Werde sportlich. Ja, ich weiß, du bist unkoordiniert, aber du kannst deine Koordination selbst trainieren. Ich verbrachte Jahre damit, einen Ball gegen die Garage zu werfen,  um eine Wurfbewegung zu entwickeln; ich erlernte die Fähigkeit, einen Ball zu fangen und schließlich traf ich den Ball. Als Schüler der fünften Klasse spielte ich auf der dritten Base in den Schulhof-Baseballspielen -- und ich wurde nicht mehr als letzter ausgewählt. Mein Selbstwertgefühl schnellte in die Höhe, und die toughen Kinder akzeptierten mich.

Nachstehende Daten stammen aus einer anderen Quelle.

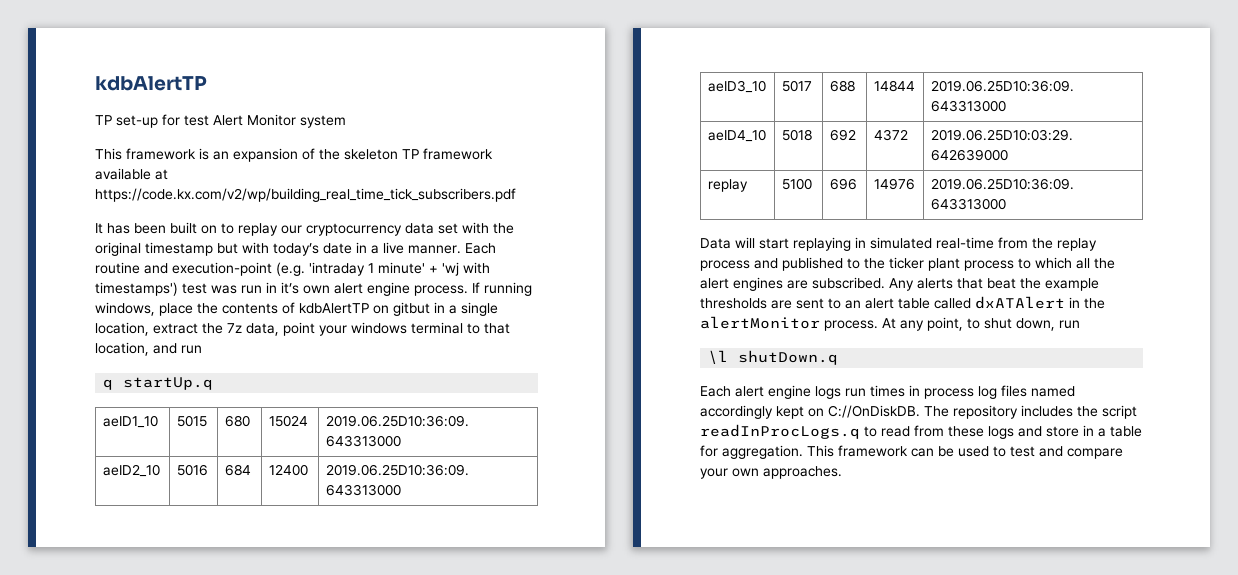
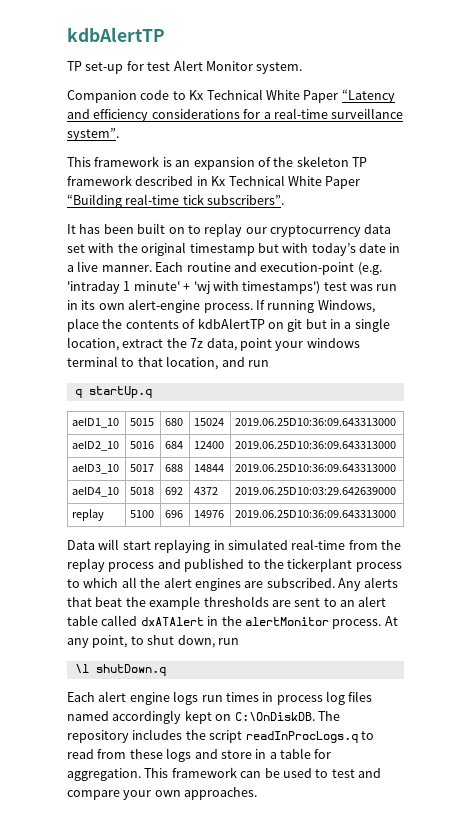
[300,115,346,128] system -> [256,62,303,74] [67,89,395,103] [67,108,404,122] [67,128,119,141] system. // Companion code to Kx Technical White Paper “Latency and efficiency considerations for a real-time surveillance system”.
[95,168,168,180] [95,188,516,202] available at https://code.kx.com/v2/wp/building_real_time_tick_subscribers.pdf -> [135,175,361,189] [67,194,285,208] described in Kx Technical White Paper “Building real-time tick subscribers”.
[281,282,410,296] it’s own alert engine -> [81,299,201,313] its own alert-engine
[95,302,155,316] windows, -> [317,300,375,313] Windows,
[393,302,430,316] gitbut -> [287,319,327,332] git but
[889,257,960,271] ticker plant -> [287,558,353,572] tickerplant
[828,405,920,418] C://OnDiskDB. -> [234,712,315,721] C:\OnDiskDB.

Schreibe. Nimm all diese Gedanken in deinem Kopf und schreibe sie auf Papier oder an einem Computer-Terminal nieder. Lies sie einen Tag, eine Woche, ein Jahr später. Zeige sie jemand, den Du vertrauen kannst. Ich wette, er oder sie denkt über viele Dinge genauso. Akzeptiere deine Besonderheiten und profitiere von deinen Stärken: Konzentrationsfähigkeit, überdurchschnittliche Intelligenz.

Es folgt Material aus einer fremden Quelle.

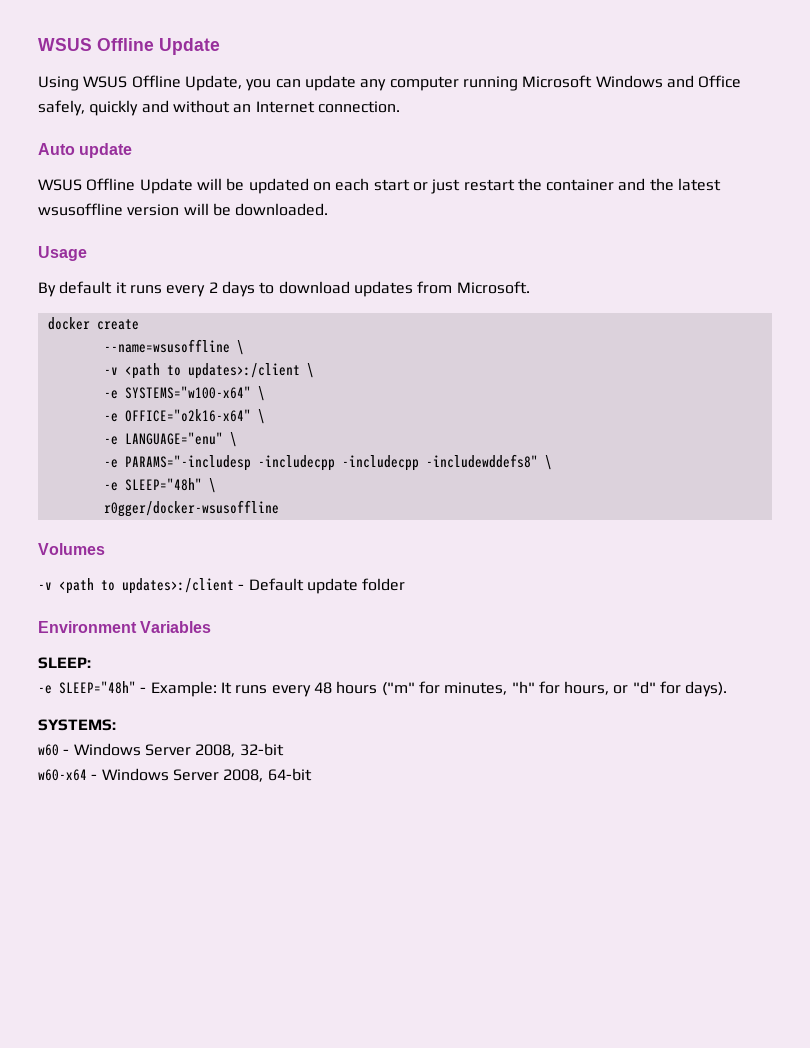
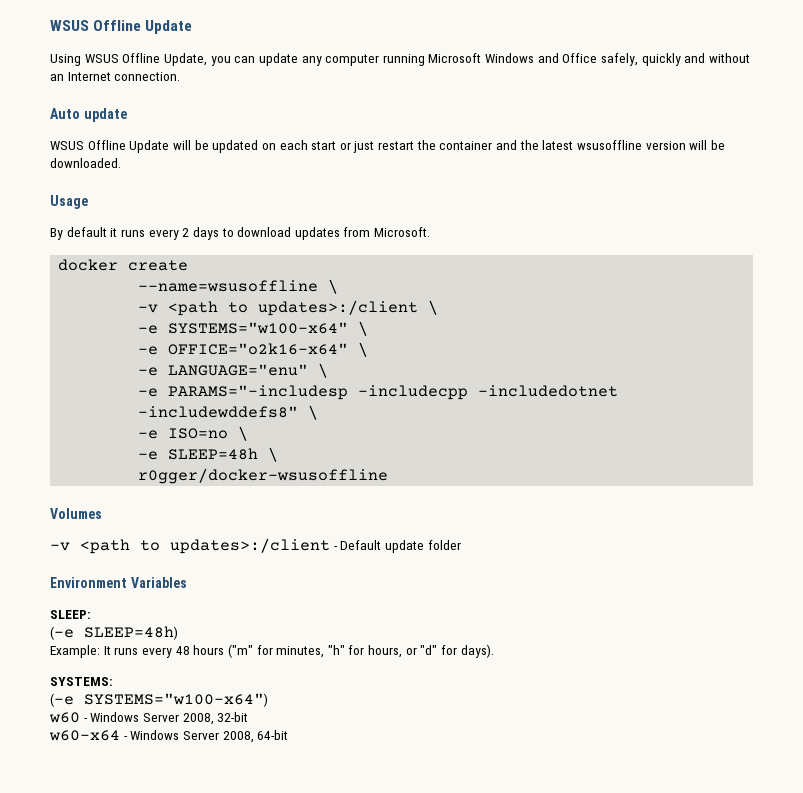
[341,455,419,471] -includecpp -> [478,385,619,397] -includedotnet
[124,478,202,491] SLEEP="48h" -> [168,426,249,441] [138,448,259,460] ISO=no \ // -e SLEEP=48h
[38,681,147,694] -e SLEEP="48h" - -> [50,626,178,640] (-e SLEEP=48h) //
(116, 725) none -> [50,693,268,707] // (-e SYSTEMS="w100-x64")

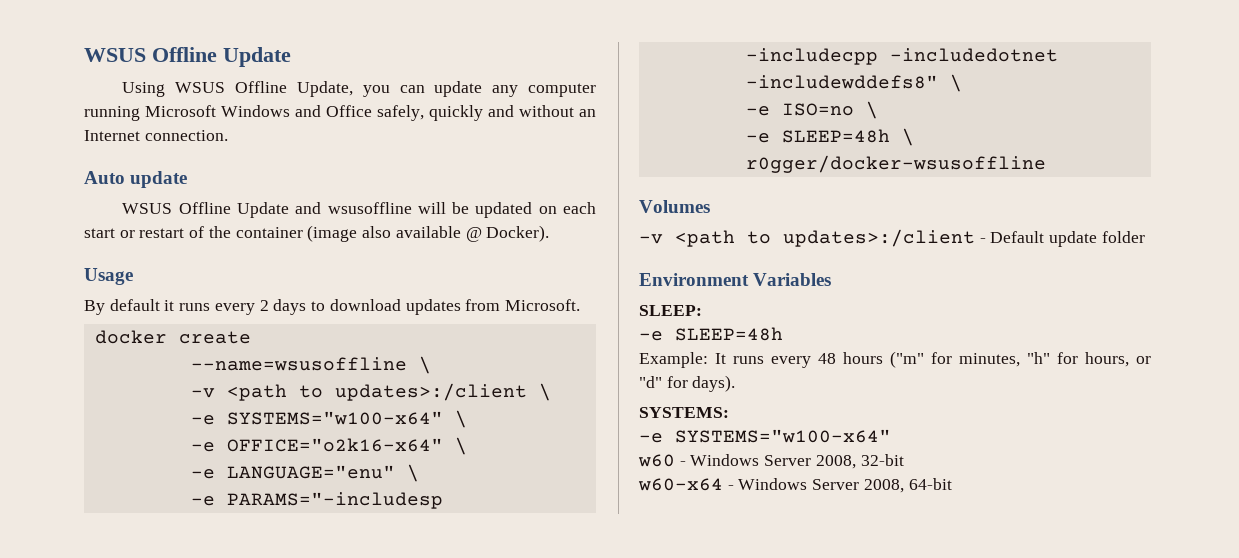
(170, 146) none -> [295,202,412,214] and wsusoffline
[353,140,725,153] [50,158,121,168] just restart the container and the latest wsusoffline version will be downloaded. -> [139,225,550,242] restart of the container (image also available @ Docker).
[50,626,178,640] (-e SLEEP=48h) -> [639,327,783,341] -e SLEEP=48h
[50,693,268,707] (-e SYSTEMS="w100-x64") -> [639,429,891,443] -e SYSTEMS="w100-x64"

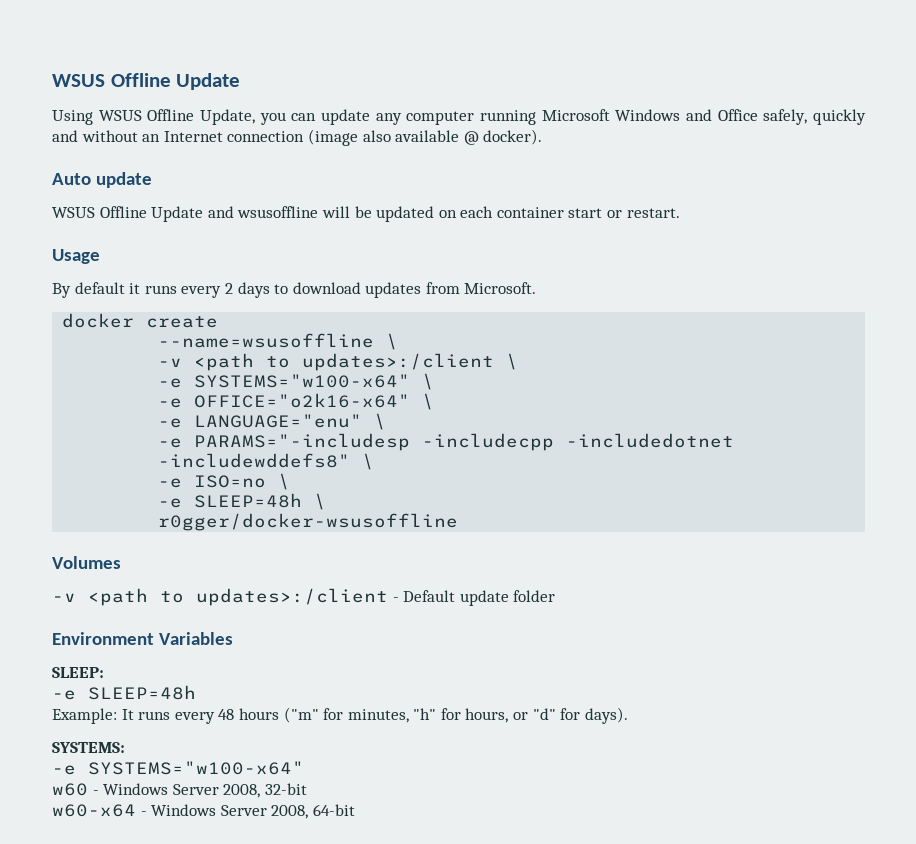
[144,130,228,141] connection. -> [227,129,543,146] connection (image also available @ docker).
(596, 208) none -> [496,207,564,218] container
[139,225,550,242] restart of the container (image also available @ Docker). -> [626,208,680,218] restart.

Lebe. Sei mutig, gehe ein wenig aus dir heraus. Du hast ein zwanghaftes Interesse an deinem Garten? Dann nutze es, um soziale Kontakte zu knüpfen, indem du Mitglied in einem Gärtnerverein wirst oder ehrenamtlich dabei hilfst, die Nachbarschaft herauszuputzen. Lerne ein wenig Selbstkontrolle, aber gehe vorwärts, auch wenn du dabei Fehler machst. Entschuldige dich und lache darüber. "Neurotypische" Menschen können sehr nachsichtig sein, wenn du ihnen die Chance dazu gibst. Mobber sind viel unsozialer, als Du es bist.

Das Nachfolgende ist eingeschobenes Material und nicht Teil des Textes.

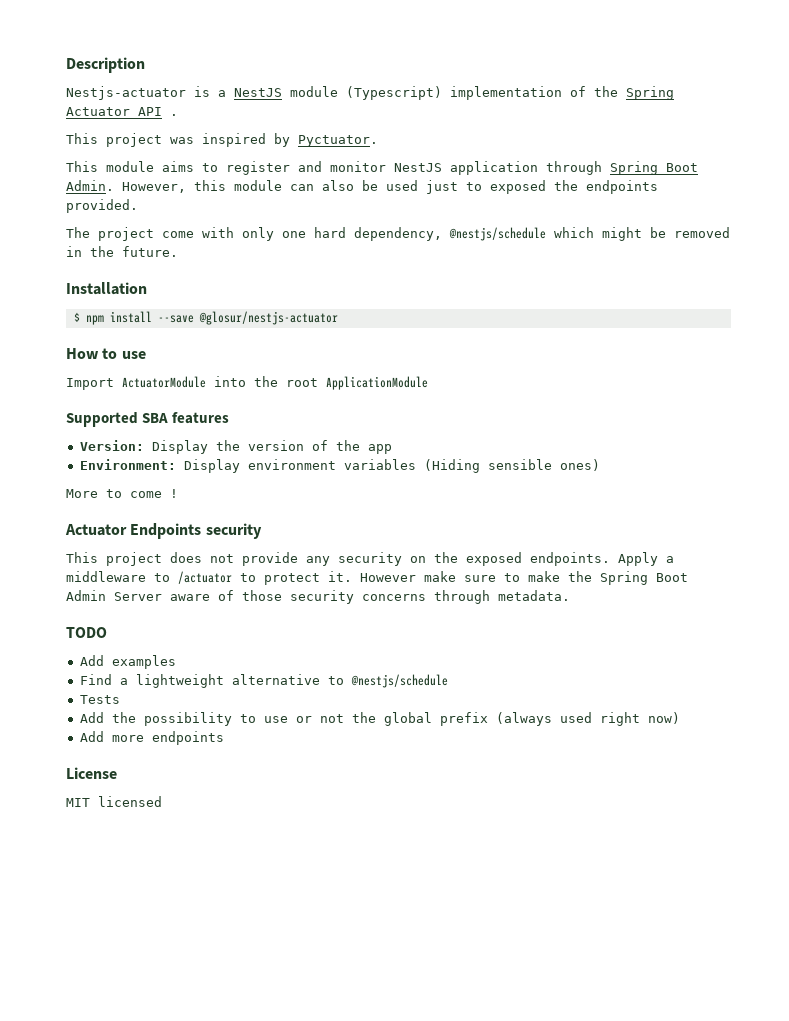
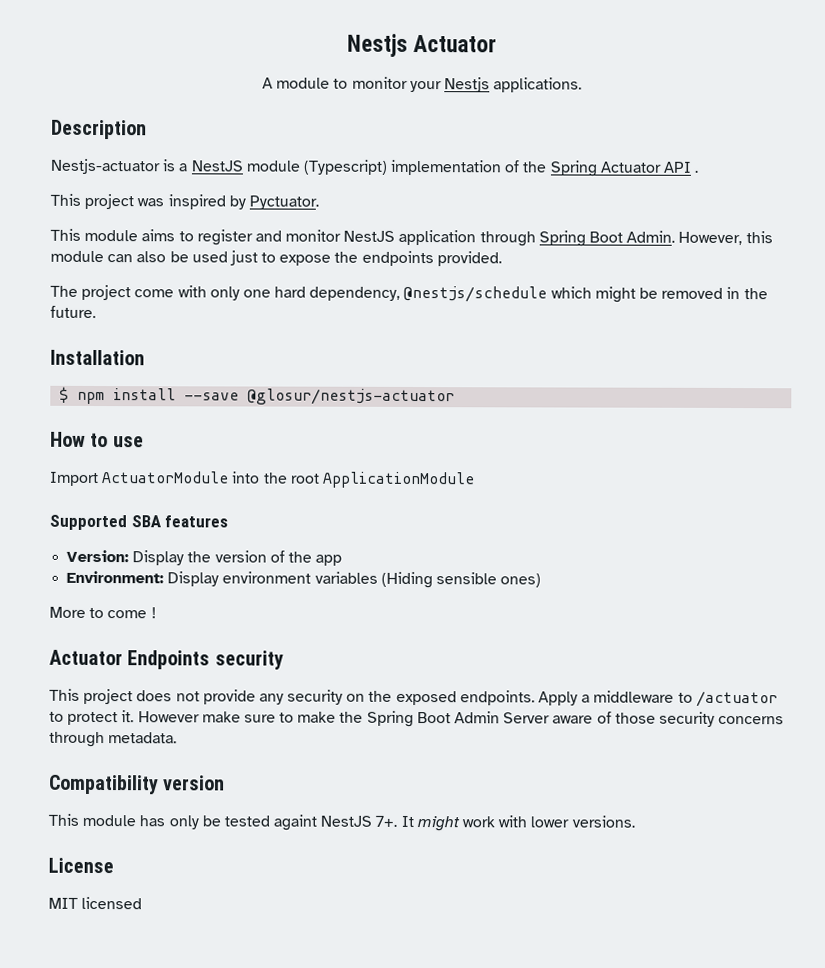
(66, 65) none -> [346,33,498,57] [261,76,583,93] Nestjs Actuator // A module to monitor your Nestjs applications. //
[490,180,546,194] exposed -> [279,254,332,266] expose
[66,627,107,638] [79,655,176,669] [79,674,448,688] [79,695,120,704] [79,712,680,726] [79,731,224,745] TODO // Add examples // Find a lightweight alternative to @nestjs/schedule // Tests // Add the possibility to use or not the global prefix (always used right now) // Add more endpoints -> [49,774,226,795] [48,813,635,832] Compatibility version // This module has only be tested againt NestJS 7+. It might work with lower versions.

Wenn Du ein Elternteil eines Kindes mit Asperger bist, lasse dein Kind experimentieren. Das ist es nun mal, wie wir alle lernen. Er oder sie ist wahrscheinlich ziemlich intelligent. Lass dein Kind wissen, dass Du mit ihm zufrieden bist, wenn er oder sie gelernt hat zu sagen: "Ja, bitte" oder "Danke", wenn die Situation es verlangt. Wir können es nur immer wieder versuchen, sei also bitte geduldig."